● AIM OF THE TASK: Go through the records below and copy out every line holding "convert".

● Structured diff data:

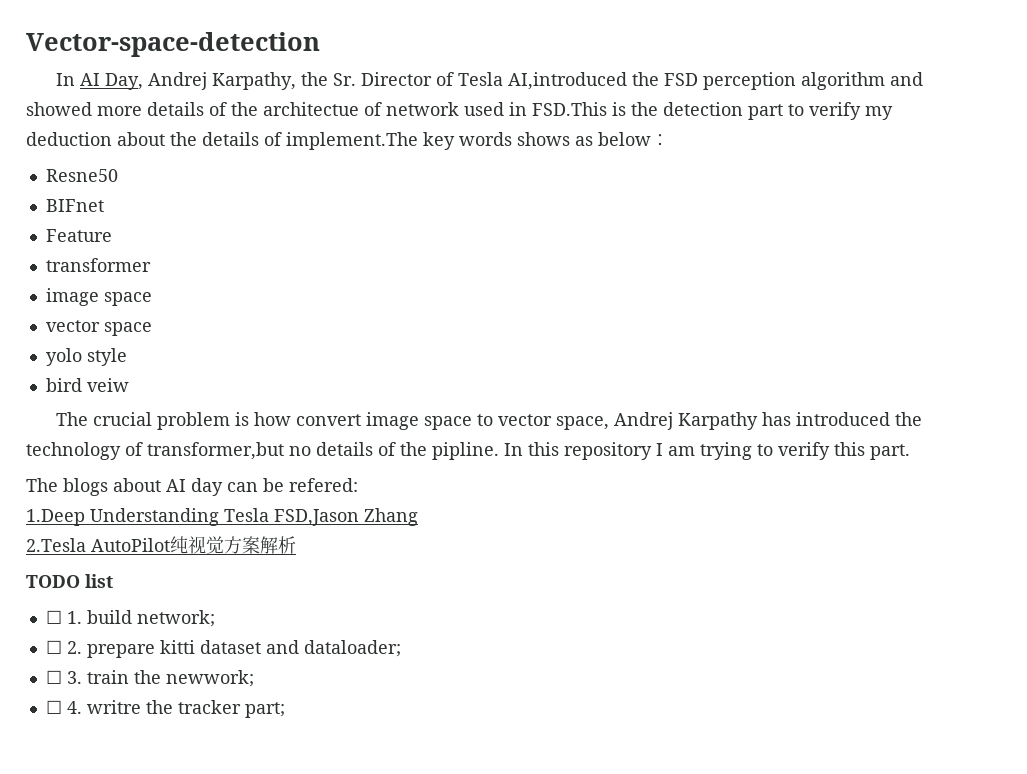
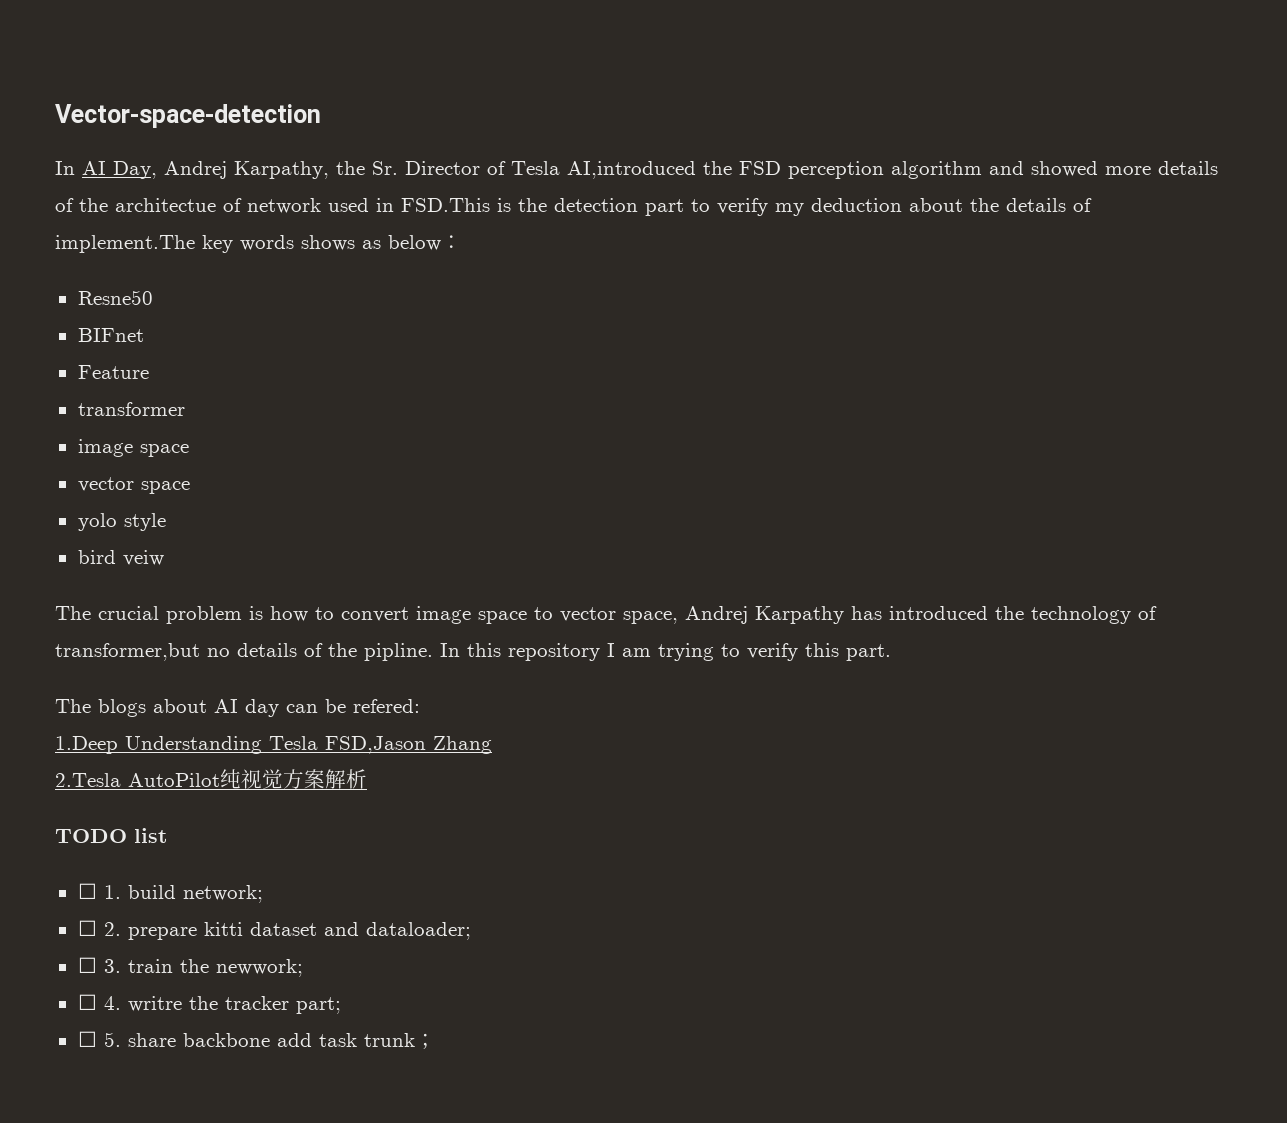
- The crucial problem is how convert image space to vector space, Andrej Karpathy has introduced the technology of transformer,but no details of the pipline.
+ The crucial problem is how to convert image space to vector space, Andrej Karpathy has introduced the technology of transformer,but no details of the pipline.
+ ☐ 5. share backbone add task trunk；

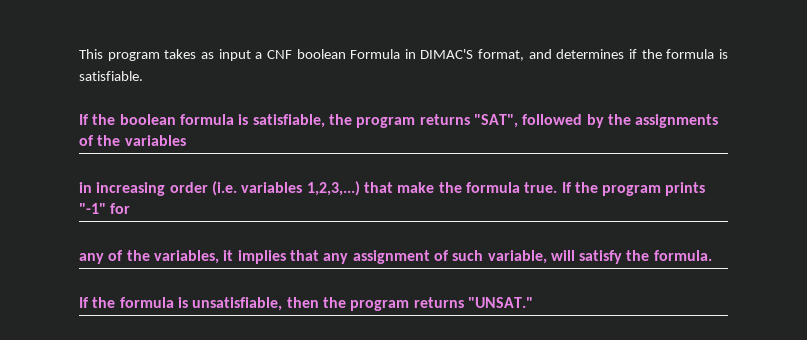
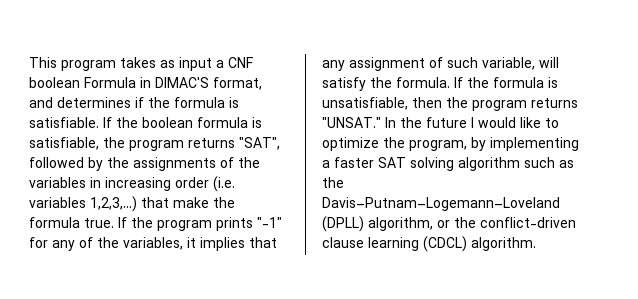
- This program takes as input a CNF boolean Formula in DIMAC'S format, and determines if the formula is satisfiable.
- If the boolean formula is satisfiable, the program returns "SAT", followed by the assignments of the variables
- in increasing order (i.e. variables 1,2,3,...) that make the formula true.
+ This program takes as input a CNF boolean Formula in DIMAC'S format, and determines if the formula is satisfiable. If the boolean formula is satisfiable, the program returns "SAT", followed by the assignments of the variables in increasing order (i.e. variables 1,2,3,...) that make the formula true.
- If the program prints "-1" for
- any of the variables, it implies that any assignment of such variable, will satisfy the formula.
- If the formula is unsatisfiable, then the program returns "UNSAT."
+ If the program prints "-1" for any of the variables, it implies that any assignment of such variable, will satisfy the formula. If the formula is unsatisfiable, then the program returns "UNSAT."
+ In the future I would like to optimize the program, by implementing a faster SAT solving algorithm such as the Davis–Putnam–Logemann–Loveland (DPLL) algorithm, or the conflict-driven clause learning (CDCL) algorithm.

● RESPONSE TO THE TASK:
- The crucial problem is how convert image space to vector space, Andrej Karpathy has introduced the technology of transformer,but no details of the pipline.
+ The crucial problem is how to convert image space to vector space, Andrej Karpathy has introduced the technology of transformer,but no details of the pipline.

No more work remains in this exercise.